%%

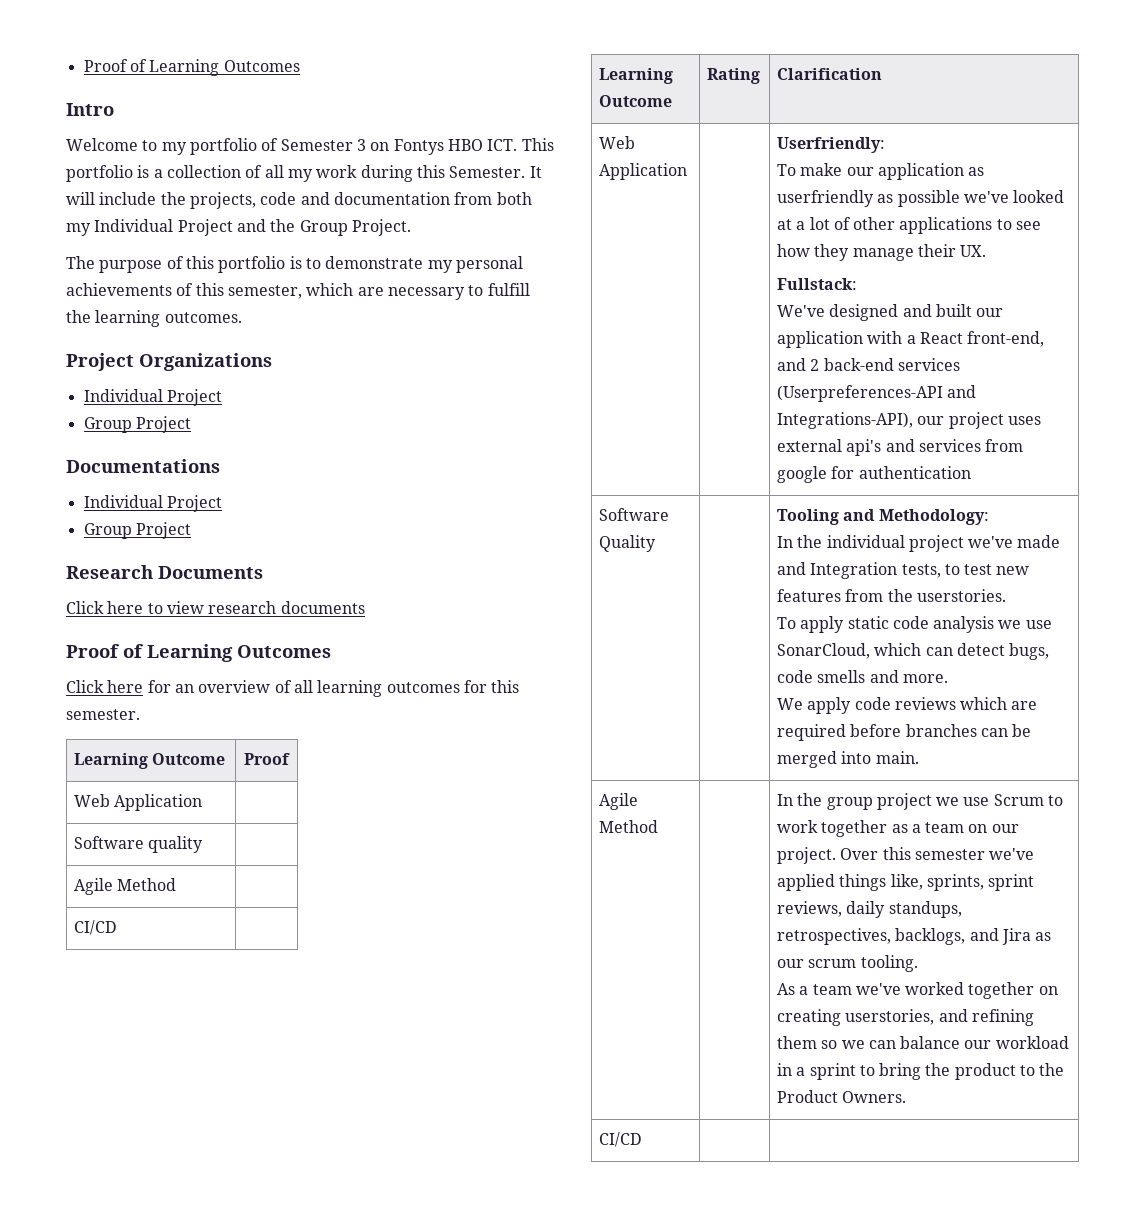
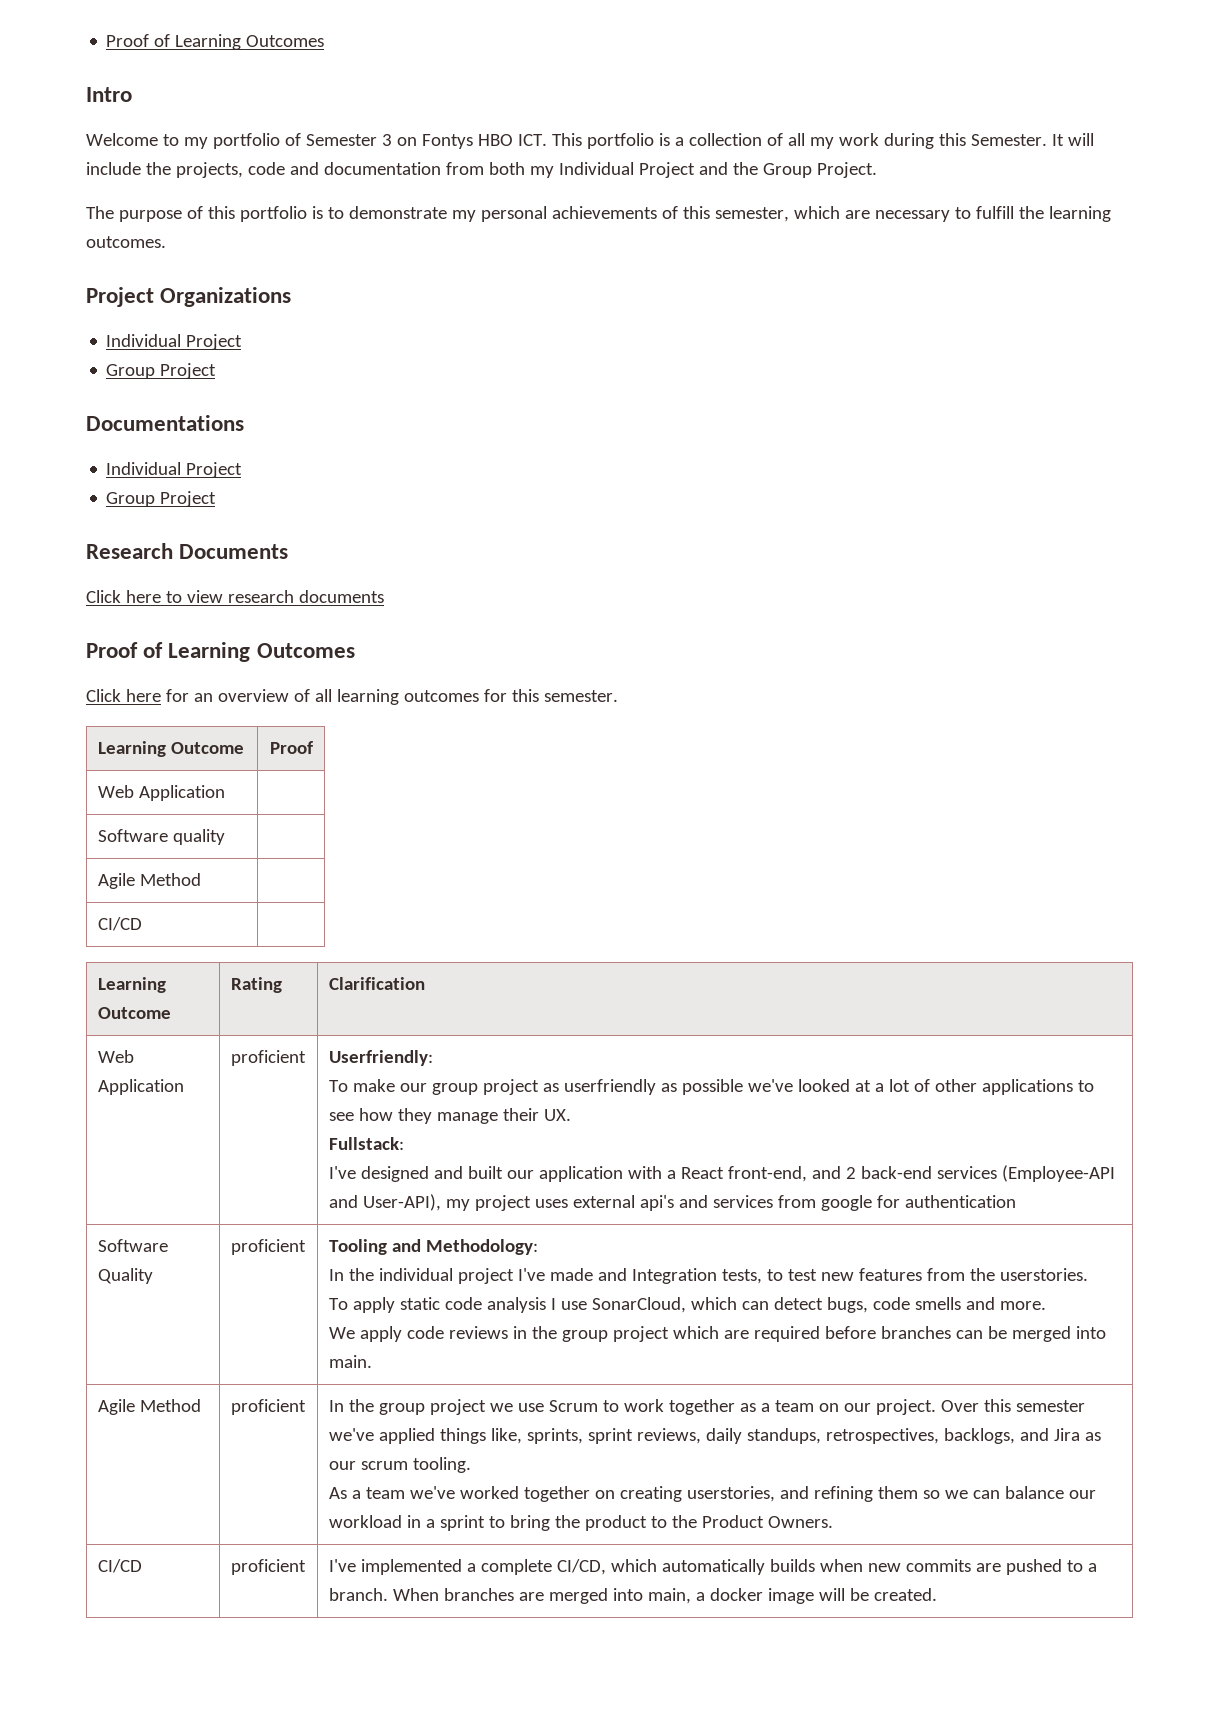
  Learning Outcome | Rating | Clarification
- Web Application
+ Web Application | proficient
- To make our application as userfriendly as possible we've looked at a lot of other applications to see how they manage their UX.
+ To make our group project as userfriendly as possible we've looked at a lot of other applications to see how they manage their UX.
- We've designed and built our application with a React front-end, and 2 back-end services (Userpreferences-API and Integrations-API), our project uses external api's and services from google for authentication
+ I've designed and built our application with a React front-end, and 2 back-end services (Employee-API and User-API), my project uses external api's and services from google for authentication
- Software Quality
+ Software Quality | proficient
- In the individual project we've made and Integration tests, to test new features from the userstories.
+ In the individual project I've made and Integration tests, to test new features from the userstories.
- To apply static code analysis we use SonarCloud, which can detect bugs, code smells and more.
+ To apply static code analysis I use SonarCloud, which can detect bugs, code smells and more.
- We apply code reviews which are required before branches can be merged into main.
- Agile Method
+ We apply code reviews in the group project which are required before branches can be merged into main.
+ Agile Method | proficient
- CI/CD | |
+ CI/CD | proficient | I've implemented a complete CI/CD, which automatically builds when new commits are pushed to a branch. When branches are merged into main, a docker image will be created.

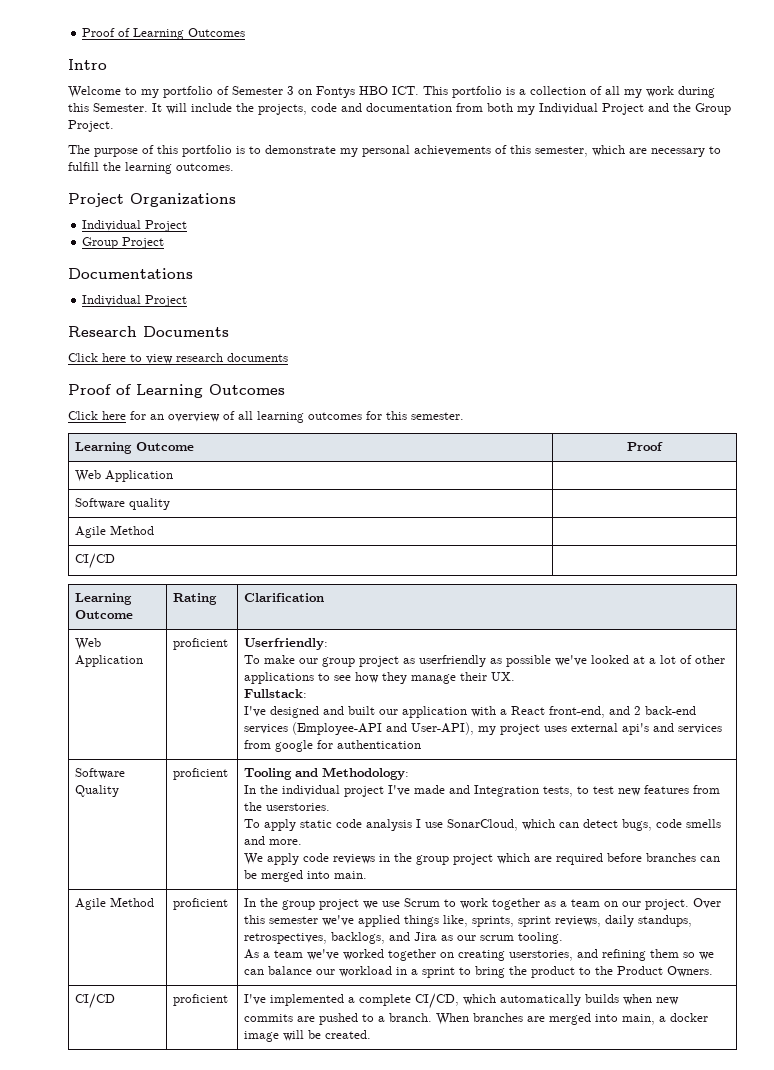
  Documentations
  Individual Project
- Group Project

%%

• _Task objective_: Exactly restate the lines from the beginning of the data through the line with "- To apply static", and no others, keeping pictures out.

• _Result of the exercise_:
  Learning Outcome | Rating | Clarification
- Web Application
+ Web Application | proficient
- To make our application as userfriendly as possible we've looked at a lot of other applications to see how they manage their UX.
+ To make our group project as userfriendly as possible we've looked at a lot of other applications to see how they manage their UX.
- We've designed and built our application with a React front-end, and 2 back-end services (Userpreferences-API and Integrations-API), our project uses external api's and services from google for authentication
+ I've designed and built our application with a React front-end, and 2 back-end services (Employee-API and User-API), my project uses external api's and services from google for authentication
- Software Quality
+ Software Quality | proficient
- In the individual project we've made and Integration tests, to test new features from the userstories.
+ In the individual project I've made and Integration tests, to test new features from the userstories.
- To apply static code analysis we use SonarCloud, which can detect bugs, code smells and more.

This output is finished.